Nous avons achevé le radeau deux heures avant le coucher du soleil et avons fini la journée assis le dos contre des troncs d’arbres.

— Je donnerais cher pour connaître tes pensées, ai-je dit à Vert Vert.

— Il est étrange d’offrir de l’argent en échange d’une pensée. Était-ce une coutume en usage chez ton peuple autrefois ?

— Pourquoi pas ? Tout a un prix.

— C’est un concept très intéressant, et quelqu’un comme toi pourrait fort bien y croire. Achèterais-tu un pai’badra ?

— Ce serait une tromperie. Un pai’badra est le motif d’une action.

— Mais payerais-tu quelqu’un pour abandonner sa vengeance contre toi ?

— Non.

— Pourquoi pas ?

— Tu prendrais l’argent et chercherais quand même à te venger, en espérant me bercer d’un faux sentiment de sécurité.

— Je ne parlais pas de moi. Tu sais que je suis riche et qu’aucune raison ne peut pousser un Pei’en à abandonner sa vengeance. Non, je pensais à Mike Shandon. Il est de ta race et lui aussi peut croire que tout a un prix. Si ma mémoire est bonne, il a encouru ta défaveur parce qu’il avait besoin d’argent et, en vue de l’obtenir, t’a causé des offenses. Maintenant il te hait parce que tu l’as envoyé en prison, avant de le tuer. Mais puisqu’il est de ta race et que celle-ci place plus haut que tout les valeurs monétaires, peut-être pourrais-tu le payer suffisamment cher en échange de son pai’badra pour qu’il s’en aille satisfait.
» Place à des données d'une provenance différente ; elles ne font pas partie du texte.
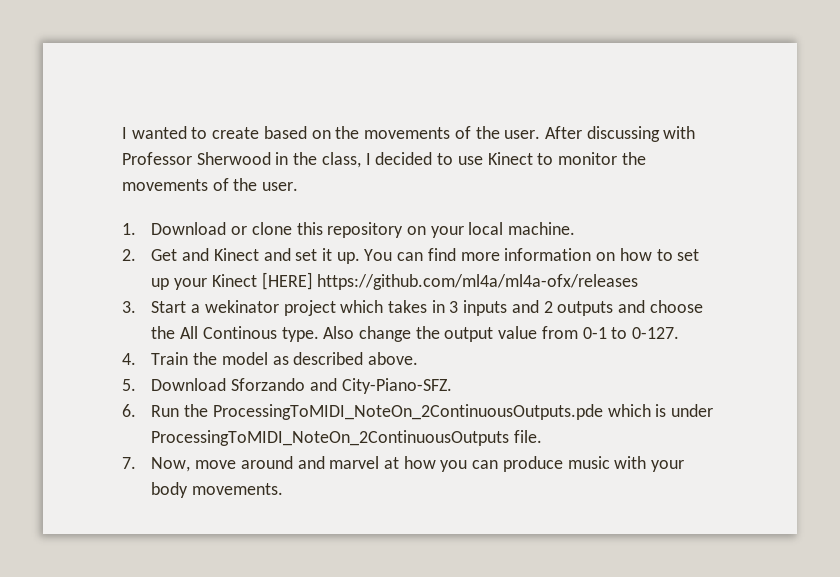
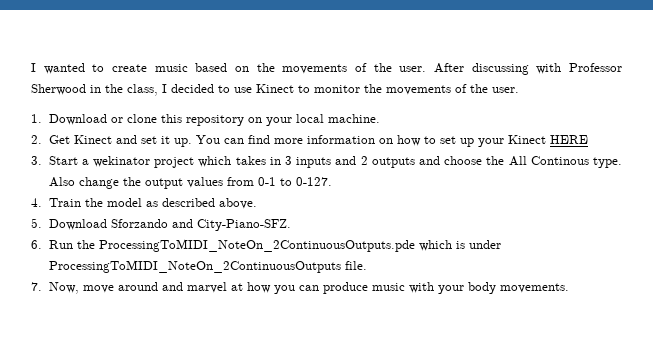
(260, 133) none -> [154,64,188,72] music
[182,248,210,261] and -> (70, 139) none
[261,272,639,290] [HERE] https://github.com/ml4a/ml4a-ofx/releases -> [549,135,588,144] HERE
[498,326,538,339] value -> [186,177,223,188] values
Acheter notre salut ? La pensée ne m’avait pas frappé. J’étais venu sur Illyria prêt à affronter un ennemi pei’en. Maintenant je tenais ce dernier sous ma coupe et il ne représentait plus un danger. Un Terrien l’avait remplacé, et c’était lui la plus grande menace pour le moment, si mon évaluation était correcte. Nous sommes une race vénale, pas nécessairement plus que toutes les autres, mais plus certainement que beaucoup d’entre elles. C’était à cause de ses goûts de luxe que Shandon avait été amené à descendre la pente. Les événements survenaient rapidement depuis mon arrivée sur Illyria, et chose bizarre – pour moi et mon Arbre – il ne m’était pas apparu que l’argent pourrait me tirer d’affaire.